Florida Governor, Criminal-Justice Groups Spar Over Felon Voting Rights

TALLAHASSEE, Fla. (CN) – Should Florida require felons to pay all fines and restitution before regaining their right to vote?

Former felon Brett DuVall, right, kisses his wife Dottie as they celebrate after he registered to vote on Jan. 8, 2019, in Orlando, Fla. (AP Photo/John Raoux)

That’s the question posed by Governor Ron DeSantis to the Florida Supreme Court during oral arguments Wednesday, seeking to clarify the language of Amendment 4, a ballot measure passed last year that restores the right to vote for most felons who complete their sentence.

The Republican governor petitioned the court in August after groups representing felons across the state filed a series of federal lawsuits seeking to overturn a recent law that required the payment of fines, fees and restitution before ex-offenders could cast a ballot. Criminal justice reform advocates say lawmakers tried to thwart the wishes of Florida voters.

A federal judge recently put the law on hold until a March 2020 trial and hinted in an opinion that the Florida Supreme Court could ultimately decide whether the language of Amendment 4 implies payment of legal financial obligations.

The justices’ decision hinges on the language of the amendment that restores voting rights to felons “upon completion of all terms of sentence including parole or probation,” but also the will of the voters, who passed the ballot measure with almost 65% of the vote.

“This court’s analysis of Amendment 4 should begin and end with its plain language,” the governor’s general counsel, Joseph Jacquot, told the court. “As stated to this court on the proposed amendment, all terms of a sentence means all matters.”

The justices repeatedly interrupted attorneys from both sides to parse out the meanings of words, such as the phrase “including parole and probation.”

“The question that we’re asked to answer is, ‘Is a cost or fee a sentence?'” Justice Robert Luck, a DeSantis appointee, said. “Because it’s not probation and it’s not parole … It has to be like those things. In other words, it can’t be apples-to-oranges … How then do we define this basket?”

“That basket is defined by what is in the judge’s sentencing order,” Jacquot replied.

Luck later countered that each sentencing order is different, so voters may not understand what “completing a sentence” means in a broader sense.

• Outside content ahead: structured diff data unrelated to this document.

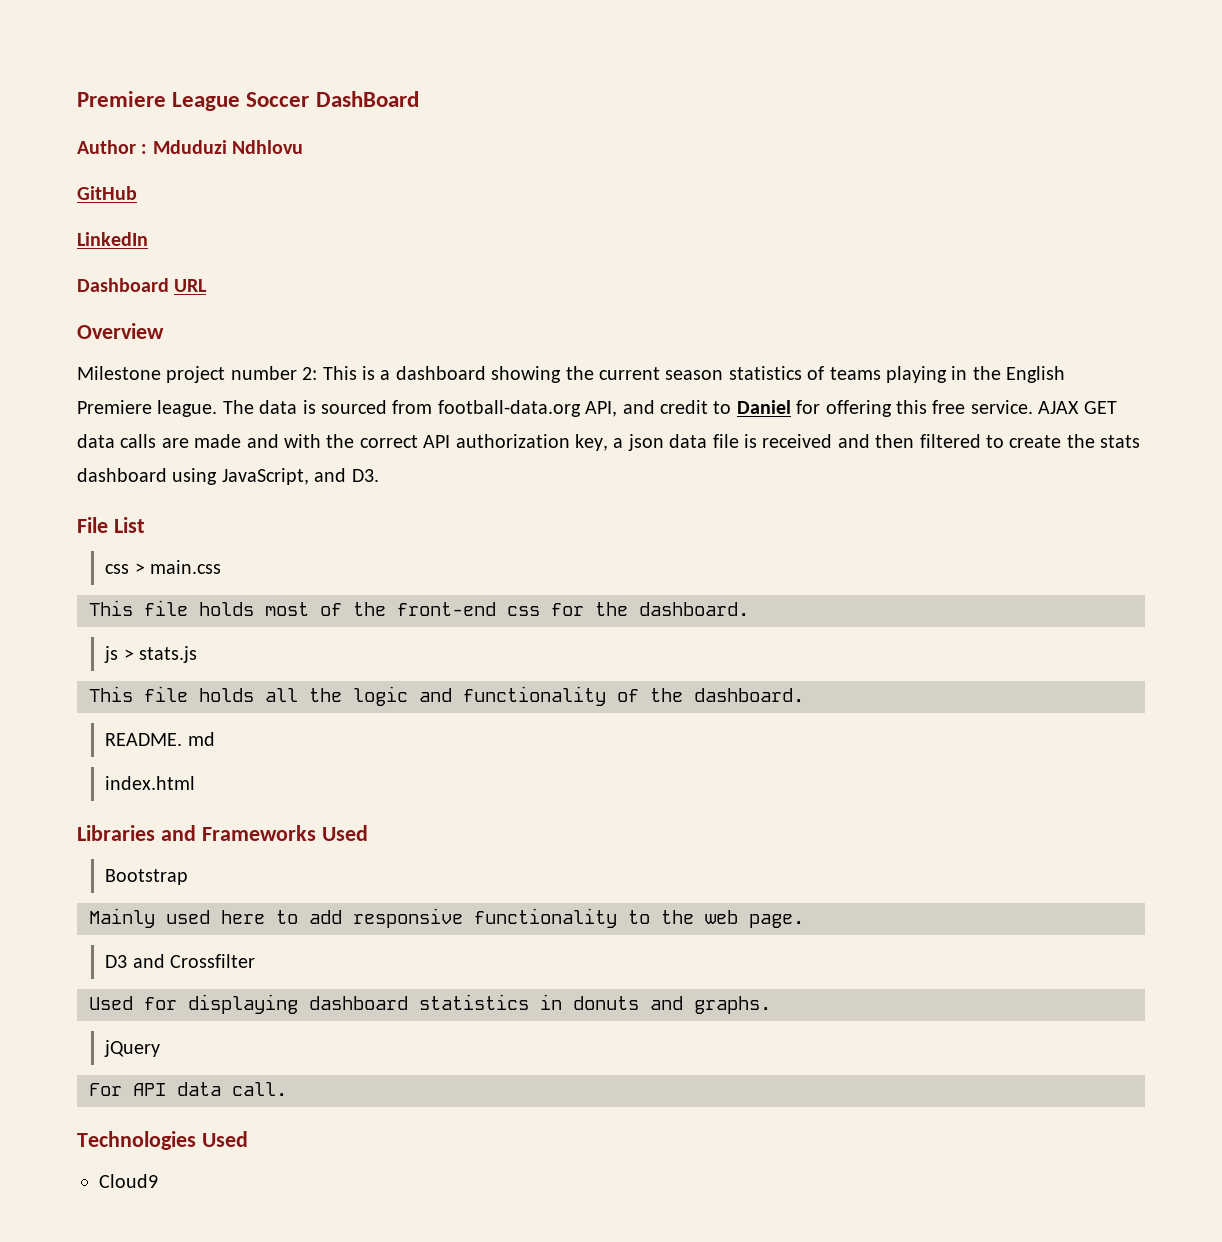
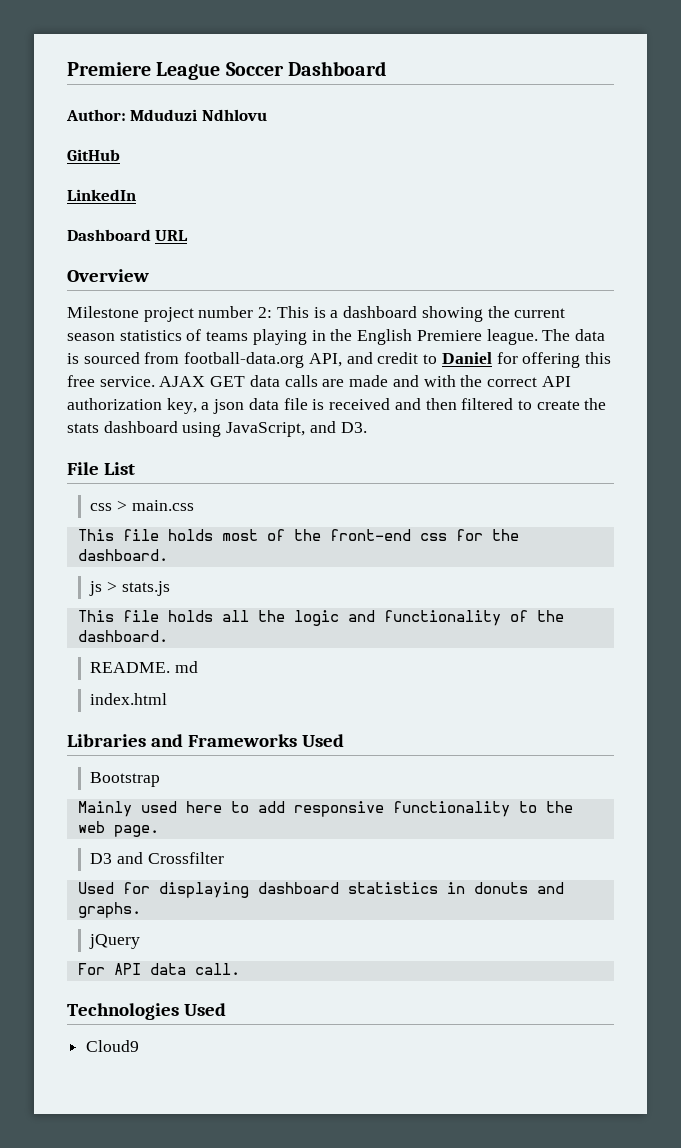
- Premiere League Soccer DashBoard
- Author : Mduduzi Ndhlovu
+ Premiere League Soccer Dashboard
+ Author: Mduduzi Ndhlovu

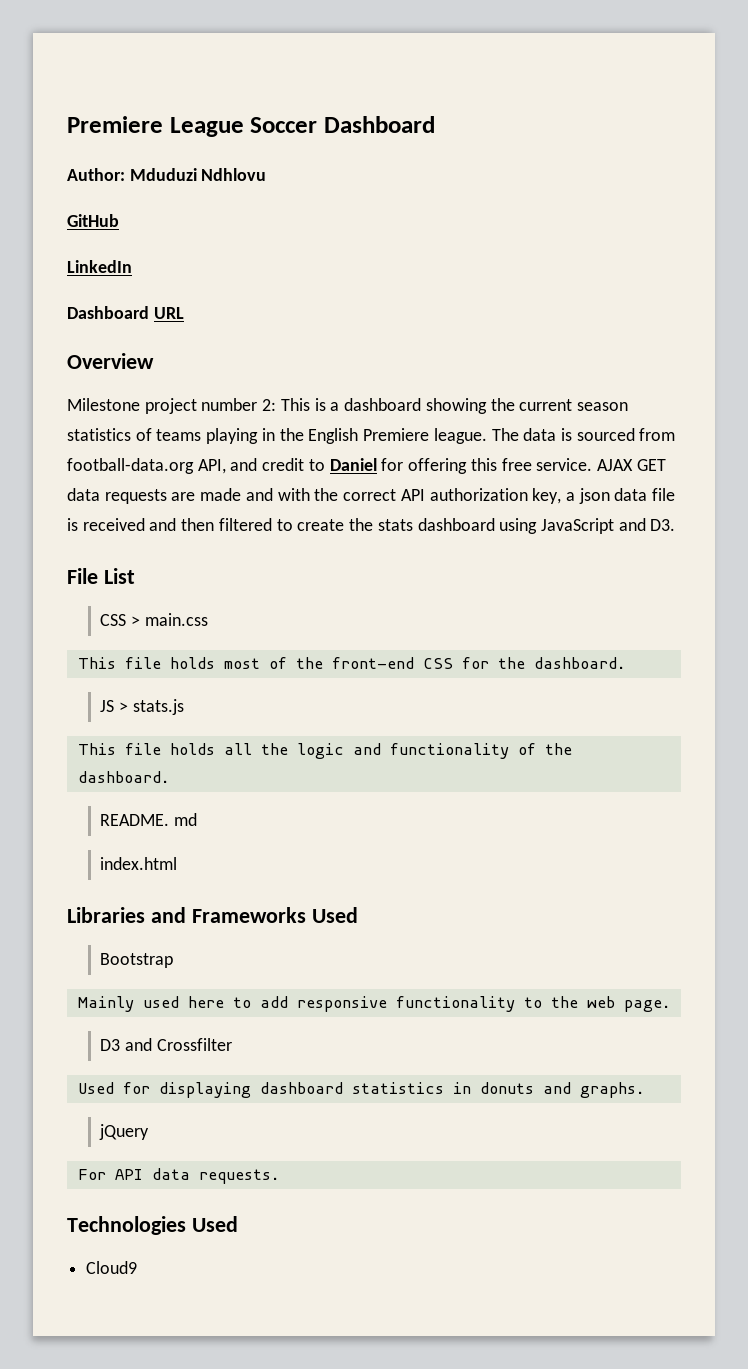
- AJAX GET data calls are made and with the correct API authorization key, a json data file is received and then filtered to create the stats dashboard using JavaScript, and D3.
+ AJAX GET data requests are made and with the correct API authorization key, a json data file is received and then filtered to create the stats dashboard using JavaScript and D3.
- css > main.css
+ CSS > main.css
- This file holds most of the front-end css for the dashboard.
+ This file holds most of the front-end CSS for the dashboard.
- js > stats.js
+ JS > stats.js
- For API data call.
+ For API data requests.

“I think voters certainly understand these are individualized decisions made by courts everyday and that whatever the judge hands down, those debts to society have to be repaid before one regains his voting rights,” Jacquot said.

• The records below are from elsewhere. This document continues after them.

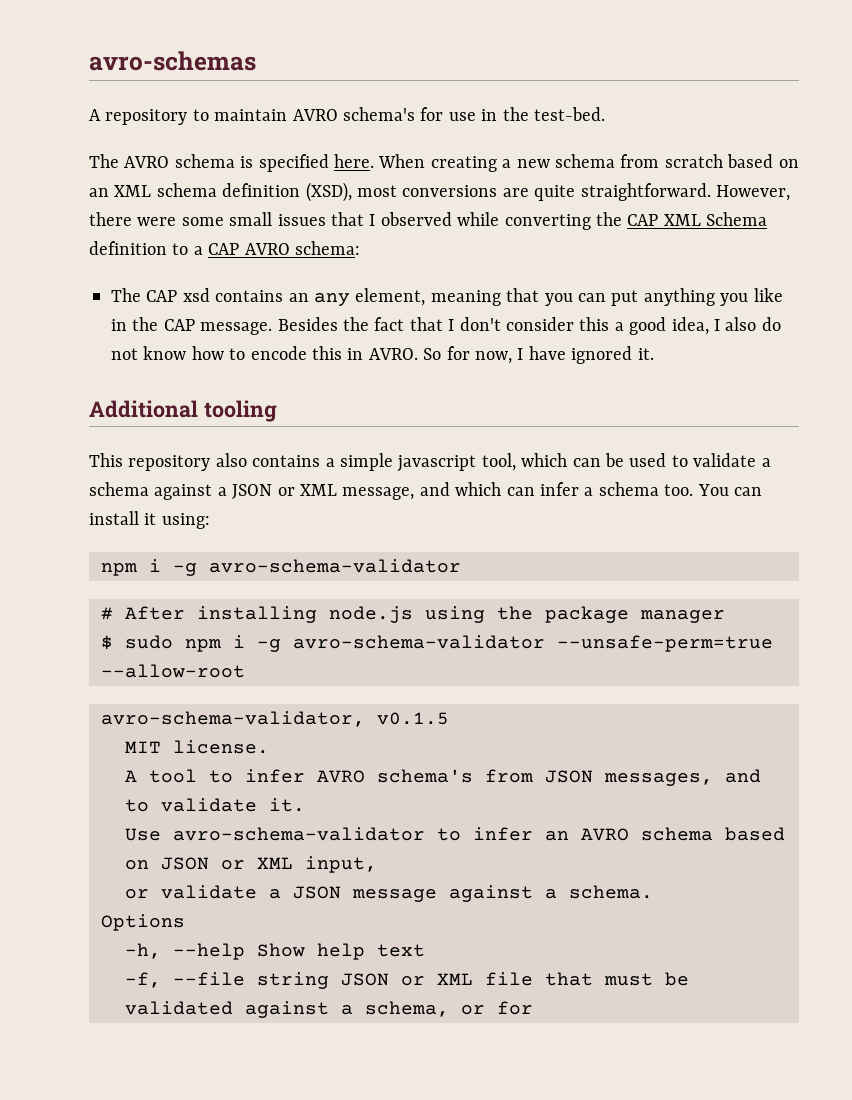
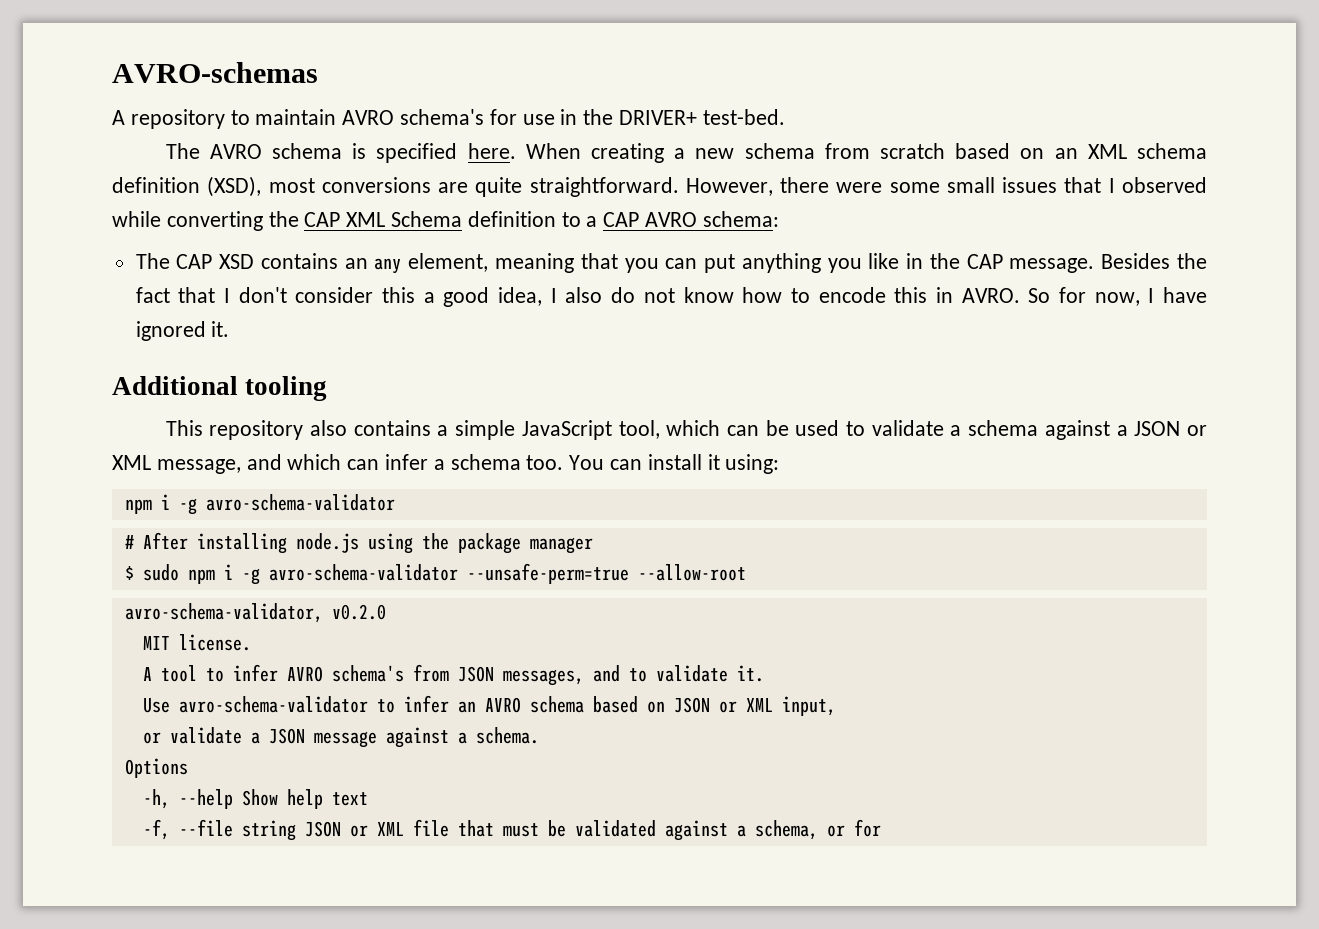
- avro-schemas
+ AVRO-schemas
- A repository to maintain AVRO schema's for use in the test-bed.
+ A repository to maintain AVRO schema's for use in the DRIVER+ test-bed.
- The CAP xsd contains an any element, meaning that you can put anything you like in the CAP message.
+ The CAP XSD contains an any element, meaning that you can put anything you like in the CAP message.
- This repository also contains a simple javascript tool, which can be used to validate a schema against a JSON or XML message, and which can infer a schema too.
+ This repository also contains a simple JavaScript tool, which can be used to validate a schema against a JSON or XML message, and which can infer a schema too.
- avro-schema-validator, v0.1.5
+ avro-schema-validator, v0.2.0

Mohammad Jazil, an attorney with Hopping Green & Sams who represents Secretary of State Laurel Lee, asked the court for consistency from the ballot language approved by the Florida Supreme Court in 2017 to interpreting the passed ballot measure.

“The words should be final, the meaning should not be changed,” said Jazil. “If we now find an ambiguity after the fact, it becomes a conundrum before us.”

Justice Barbara Lagoa, another DeSantis appointee, agreed and pointed out various editorials and letters written by Amendment 4 proponents that included fines and restitution as part of completing a sentence.

“How do we deal with the fact that the parties here have said at some point that all terms of sentence includes parole, fines, restitution?” Lagoa asked Molly Danahy of the Campaign Legal Center.

“None of the parties here, nor the proponents [of Amendment 4], are the voters and their statements cannot be impugned to the voters,” Danahy said. “I think that the voters saw many things interpreting Amendment 4 before they voted … but what was before them in the ballot box was in the text of the amendment.”

Criminal justice groups argue fines and restitution will prevent many felons from voting in the near future and possibly indefinitely.

“Every person unable to pay is serving a life sentence,” Anton Marino of the American Civil Liberties Union told the court.

Advocates point to ex-offenders like Miami resident Karen Leicht. The 62-year-old paralegal served 28 months in prison for conspiracy to commit insurance fraud and completed her sentence in 2016. But Leicht still owes $59 million in restitution.

“You think I can ever pay that?” Leicht told a Florida Senate panel this spring. “I’ll never vote in this state again.”

Prior to the passage of Amendment 4, Florida had the highest number of disenfranchised felons in the country, according to a 2016 report by the Sentencing Project. The Sunshine State was one of only three states that banned ex-convicts from voting for life.

Although the state allowed felons to ask for clemency, the process was long and arbitrary. Former Governor Rick Scott only approved 10% of cases before the clemency board during his eight years in office. Notably, those granted clemency did not have to pay restitution or fines before regaining the right to vote.

In the first three months after the amendment took effect in January, more than 2,000 formerly incarcerated Floridians registered to vote. Criminal justice advocates say thousands more have registered since.

Both political parties know adding thousands of new voters to the rolls has the potential to impact politics statewide and nationally. The last two gubernatorial elections in Florida were decided by 1 percentage point.

In the 2016 presidential election, Donald Trump took the state with less than 120,000 votes.